Data shown:
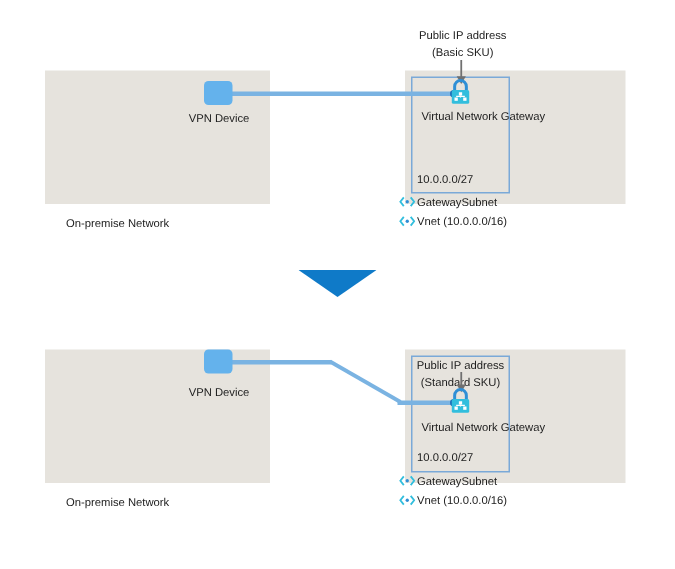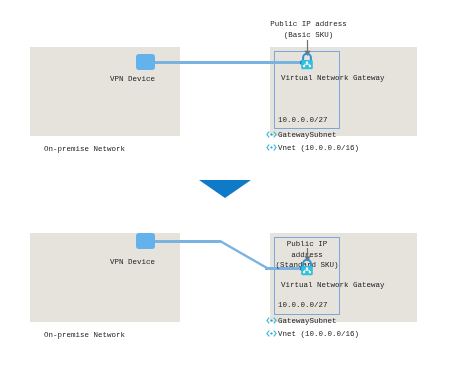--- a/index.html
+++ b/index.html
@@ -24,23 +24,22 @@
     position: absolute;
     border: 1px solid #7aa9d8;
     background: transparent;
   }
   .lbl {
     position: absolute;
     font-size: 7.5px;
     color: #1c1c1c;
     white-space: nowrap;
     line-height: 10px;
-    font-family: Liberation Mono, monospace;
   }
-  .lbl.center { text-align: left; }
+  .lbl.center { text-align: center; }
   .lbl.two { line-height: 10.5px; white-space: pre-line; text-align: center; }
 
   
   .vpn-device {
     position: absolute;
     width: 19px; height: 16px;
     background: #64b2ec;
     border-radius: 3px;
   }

What needs to be done: In the entries above, find lines with "height" and copy each.

Written response:
     line-height: 10px;
   .lbl.two { line-height: 10.5px; white-space: pre-line; text-align: center; }
     width: 19px; height: 16px;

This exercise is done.